◆ Directions ◆
Copy out the whole listing exactly as written, leaving the pictures behind.

◆ Source material ◆

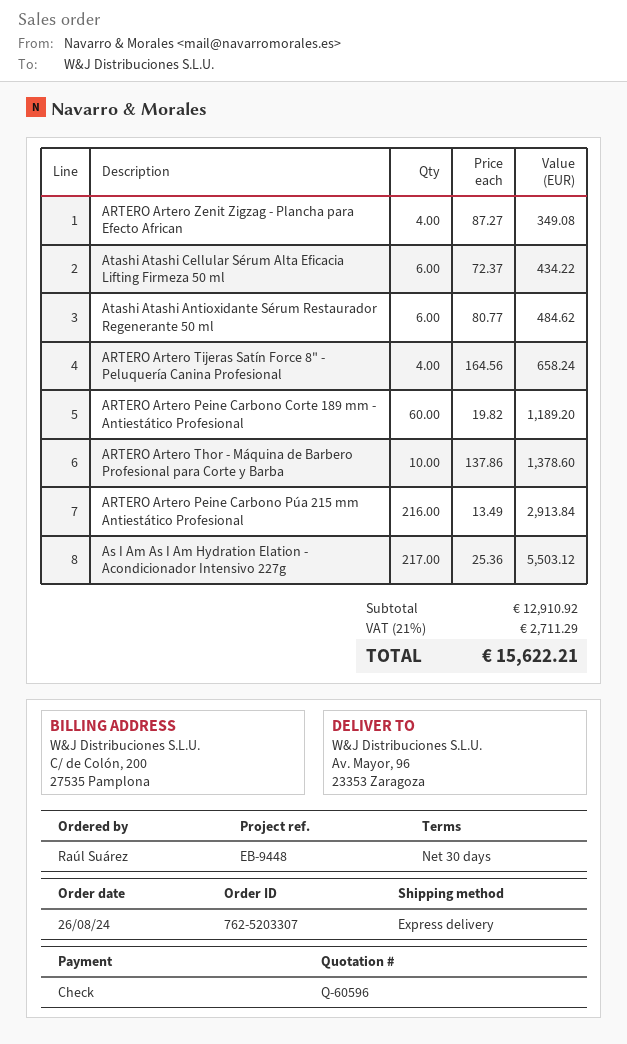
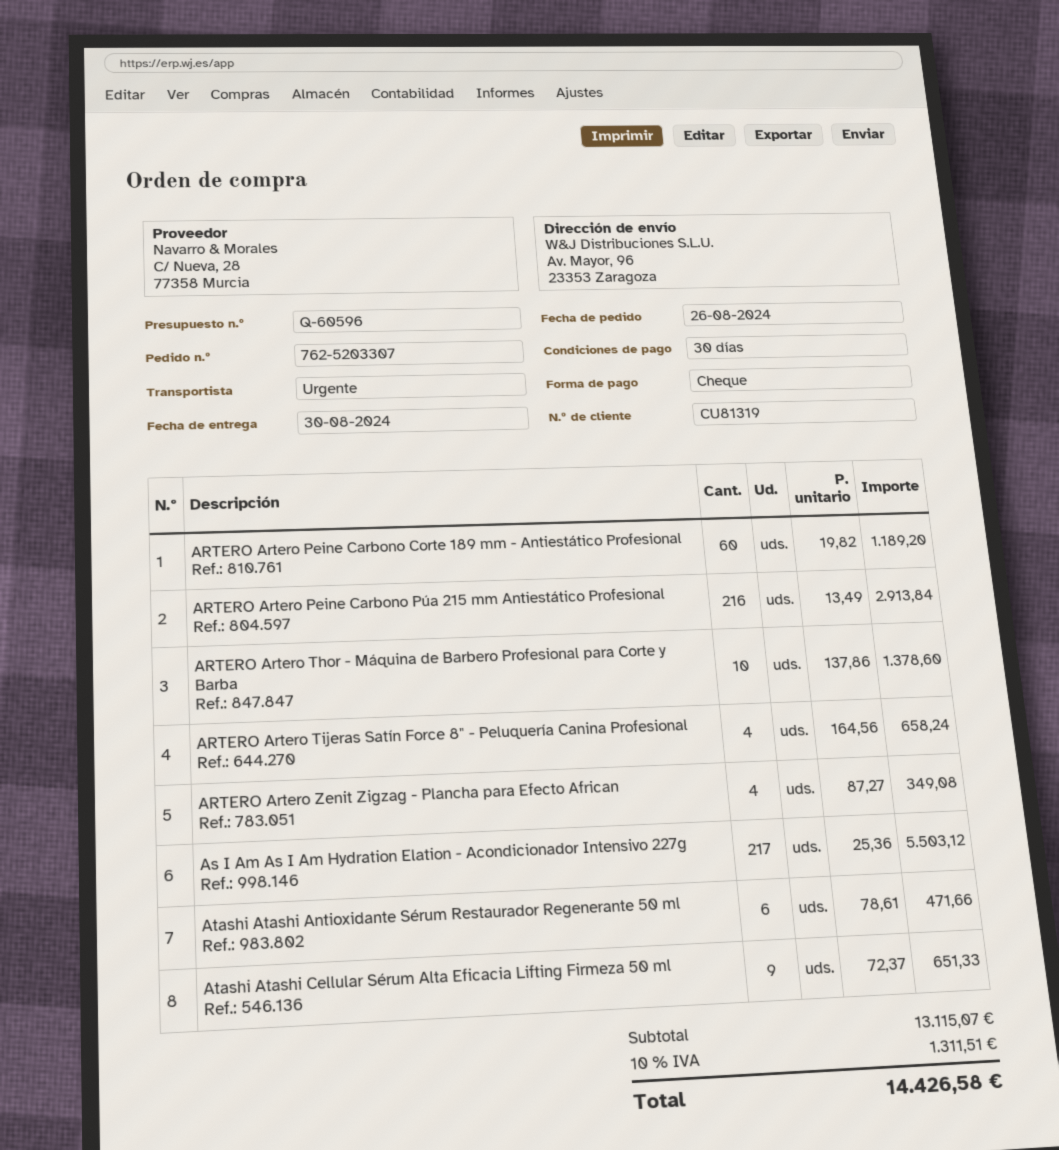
Atashi Atashi Cellular Sérum Alta Eficacia Lifting Firmeza 50 ml: 6 x 72.37 = 434.22 -> 9 x 72.37 = 651.33
Atashi Atashi Antioxidante Sérum Restaurador Regenerante 50 ml: 6 x 80.77 = 484.62 -> 6 x 78.61 = 471.66
subtotal: 12910.92 -> 13115.07
tax: 21% = 2711.29 -> 10% = 1311.51
total: 15622.21 -> 14426.58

◆ Answer section ◆
Atashi Atashi Cellular Sérum Alta Eficacia Lifting Firmeza 50 ml: 6 x 72.37 = 434.22 -> 9 x 72.37 = 651.33
Atashi Atashi Antioxidante Sérum Restaurador Regenerante 50 ml: 6 x 80.77 = 484.62 -> 6 x 78.61 = 471.66
subtotal: 12910.92 -> 13115.07
tax: 21% = 2711.29 -> 10% = 1311.51
total: 15622.21 -> 14426.58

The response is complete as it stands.